A question arises spontaneously: why travel around cities by bicycle and not open spaces, countryside, or natural areas?
According to Byrne, cities are a sign of our being social animals. As such, cities are the historical synthesis and manifestation of beliefs, ideas, behaviors, and choices of a social group that has identified itself, over the years, in those places.
The Byrne / flaneur observes people and their signs from a position that he considers comfortable and privileged as it is out of the scheme.
The method, which, more or less consciously, he uses, recalls two central concepts of Roland Barthes' thought. The "studium", the social reality, manifests itself to the Byrne / cyclist as he travels through the city's streets: it is made up of civil and industrial buildings, artefacts, clothes, people's behavior, roads, shops and other commercial activities, The "punctum", that is the one that involves Byrne/cyclist/flaneur, arousing emotions and, as in the case of home town Baltimore, feelings through childhood memories.

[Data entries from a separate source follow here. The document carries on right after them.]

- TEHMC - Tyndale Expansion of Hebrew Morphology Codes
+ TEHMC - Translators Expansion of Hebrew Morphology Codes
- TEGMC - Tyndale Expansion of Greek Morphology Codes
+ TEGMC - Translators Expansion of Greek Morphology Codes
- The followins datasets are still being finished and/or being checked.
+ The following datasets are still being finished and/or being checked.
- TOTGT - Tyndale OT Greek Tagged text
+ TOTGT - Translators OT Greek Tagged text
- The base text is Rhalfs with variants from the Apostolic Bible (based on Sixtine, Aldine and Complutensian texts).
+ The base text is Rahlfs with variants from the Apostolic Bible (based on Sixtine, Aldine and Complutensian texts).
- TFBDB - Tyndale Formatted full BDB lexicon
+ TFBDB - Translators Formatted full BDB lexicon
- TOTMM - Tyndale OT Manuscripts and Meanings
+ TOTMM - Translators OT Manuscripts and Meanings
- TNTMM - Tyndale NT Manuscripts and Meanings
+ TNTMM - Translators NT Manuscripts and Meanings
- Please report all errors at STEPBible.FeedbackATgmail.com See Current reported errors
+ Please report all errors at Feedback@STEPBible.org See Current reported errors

Byrne, in his own way, is a "witness". He is not the Baudelaire/witness of the before and after Haussmann. He is involved in the "new" and the resonances of the "old", denoted by a change that Byrne has never experienced.
"They say, in their unique visual language, “This is what we think matters, this is how we live and how we play.” Riding a bike through all this is like navigating the collective neural pathways of some vast global mind. It really is a trip inside the collective psyche of a compacted group of people."
(Byrne, David. Bicycle Diaries (p.3). Faber & Faber, London, Kindle Ed, 2010).
Bicycle Diaries is the summary of a visual and emotional experience, therefore absolutely personal and intimate.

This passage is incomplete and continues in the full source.